A Monument to the Tulare Assembly Center – The Cultural History Project

In Tulare, near Visalia, the War Relocation Authority maintained a temporary detention camp on the Tulare County Fairgrounds for 5,061 Japanese Americans.

California Historical Landmark #934 reads:

NO. 934 TEMPORARY DETENTION CAMPS FOR JAPANESE AMERICANS-TULARE ASSEMBLY CENTER – The temporary detention camps (also known as ‘assembly centers’) represent the first phase of the mass incarceration of 97,785 Californians of Japanese ancestry during World War II. Pursuant to Executive Order 9066 signed by President Franklin D. Roosevelt on February 19, 1942, thirteen makeshift detention facilities were constructed at various California racetracks, fairgrounds, and labor camps. These facilities were intended to confine Japanese Americans until more permanent concentration camps, such as those at Manzanar and Tule Lake in California, could be built in isolated areas of the country. Beginning on March 30, 1942, all native-born Americans and long-time legal residents of Japanese ancestry living in California were ordered to surrender themselves for detention.

Michaelpaul Mendoza, a Social Studies teacher with Mission Oak High School, has guided his students in this Cultural History Project to build a monument to honor imprisoned Nikkei. In April 2023, the Tulare County Fair Board unanimously approved its construction.
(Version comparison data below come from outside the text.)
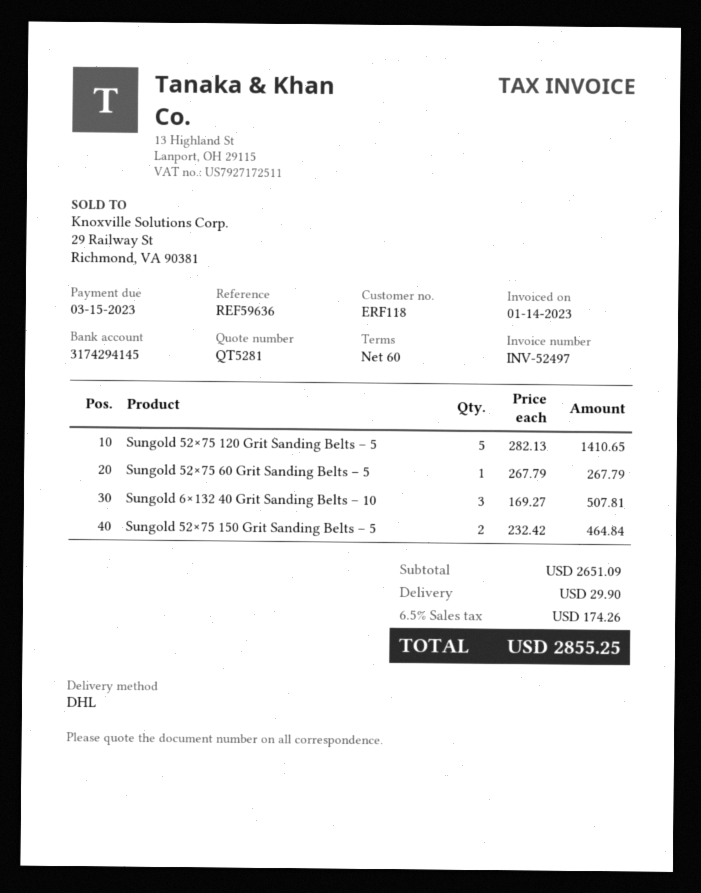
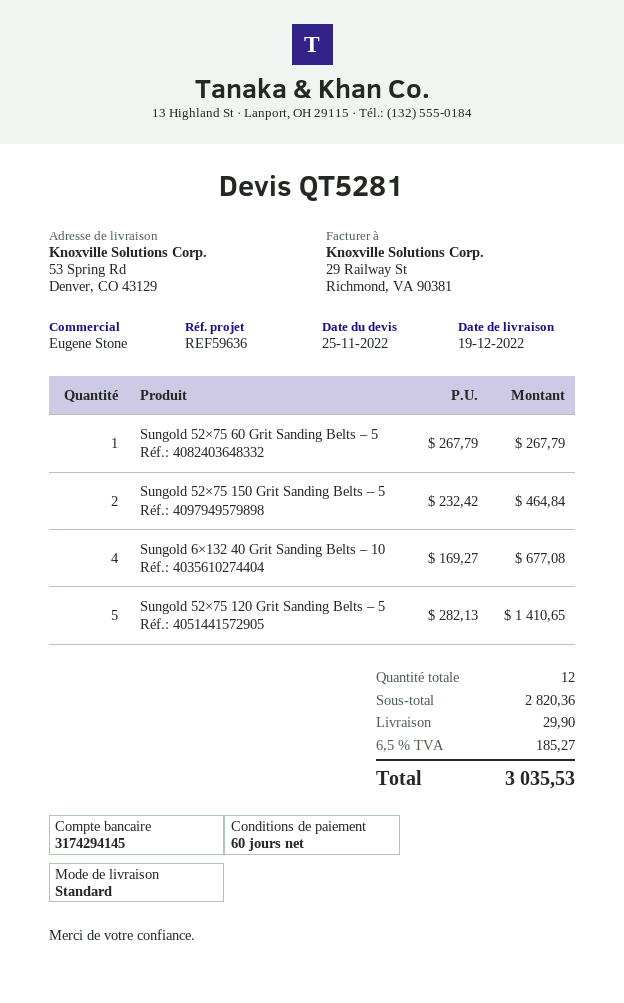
shipping method: DHL -> standard
Sungold 6×132 40 Grit Sanding Belts – 10: 3 x 169.27 = 507.81 -> 4 x 169.27 = 677.08
subtotal: 2651.09 -> 2820.36
tax: 6.5% = 174.26 -> 6.5% = 185.27
total: 2855.25 -> 3035.53

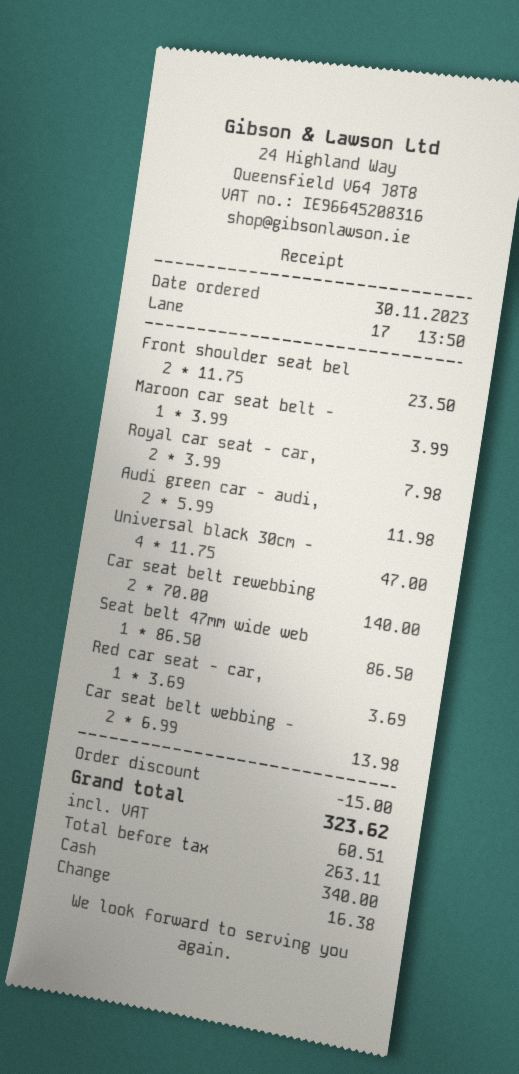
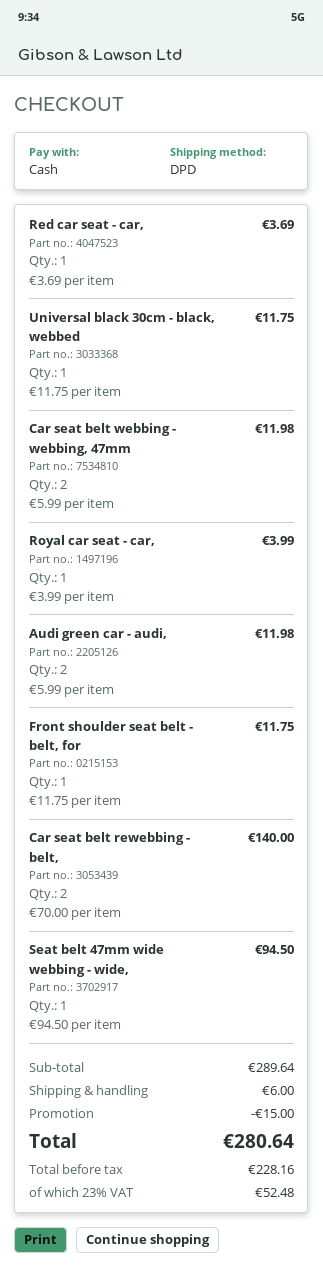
Front shoulder seat bel: 2 x 11.75 = 23.50 -> 1 x 11.75 = 11.75
Maroon car seat belt -: 1 x 3.99 = 3.99 -> none
Royal car seat - car,: 2 x 3.99 = 7.98 -> 1 x 3.99 = 3.99
Universal black 30cm -: 4 x 11.75 = 47.00 -> 1 x 11.75 = 11.75
Seat belt 47mm wide web: 1 x 86.50 = 86.50 -> 1 x 94.50 = 94.50
Car seat belt webbing -: 2 x 6.99 = 13.98 -> 2 x 5.99 = 11.98
shipping: none -> 6.00
net: 263.11 -> 228.16
tax: 60.51 -> 52.48
total: 323.62 -> 280.64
Soyama Restaurant and Pool Hall, via Annie R. Mitchell History Room, Tulare County Library, Visalia, California.
Soyama Restaurant and Pool Hall, via Annie R. Mitchell History Room, Tulare County Library, Visalia, California.
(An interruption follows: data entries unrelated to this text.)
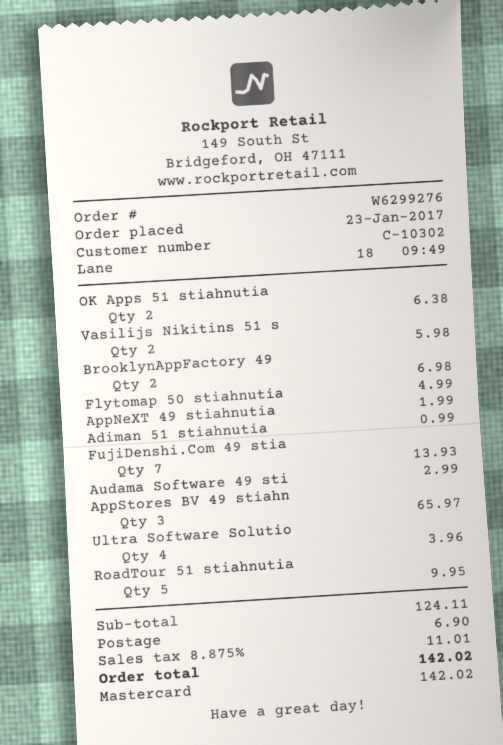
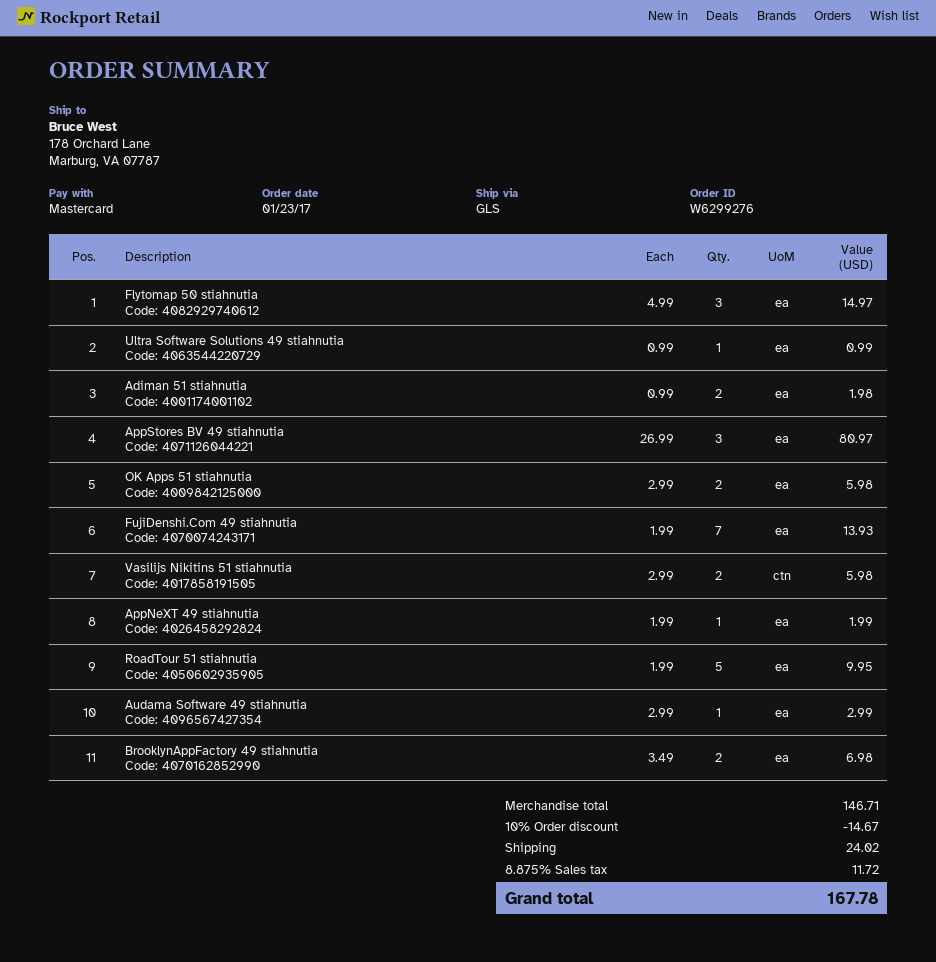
OK Apps 51 stiahnutia: 2 for 6.38 -> 2 for 5.98
Flytomap 50 stiahnutia: 1 for 4.99 -> 3 for 14.97
Adiman 51 stiahnutia: 1 for 0.99 -> 2 for 1.98
AppStores BV 49 stiahn: 3 for 65.97 -> 3 for 80.97
Ultra Software Solutio: 4 for 3.96 -> 1 for 0.99
subtotal: 124.11 -> 146.71
discount: none -> 10% = 14.67
shipping: 6.90 -> 24.02
tax: 8.875% = 11.01 -> 8.875% = 11.72
total: 142.02 -> 167.78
Baron Nitta, Visalia Buddhist Temple, laments the lost Japantown in Visalia.

About the Japanese town of Visalia: Oh, really, no one alive knows any history of Visalia, Japan. All I know is that I talked to descendants of people who lived there for a long time And are younger than I am.

This is all there was in a tiny Japanese town. I don’t even know if there was a Japanese restaurant, but there was a Japanese grocery store and a Buddhist church, And they were located in one area; the church was the center probably of Japantown if you call Japantown.

It was situated right next to Chinatown. There was a Chinatown, and I said that quite was more prominent and well-known.

During World War II, the Nikkei community, Issei and Nisei, in California endured the anti-Japanese sentiment despite their American loyalty. The ugly hysteria after the Pearl Harbor Attack traumatized them. The bitter expulsion and incarceration at the concentration camps tormented them. The uneasy resettlements to their California hometowns troubled them.

The Japanese Americans eloquently evoked their American civil rights. They proudly pursued the American dream in their lives. With humility, the Nikkei community resiliently sought a better American tomorrow for the next generations, Sansei, Yonsei, and their offspring.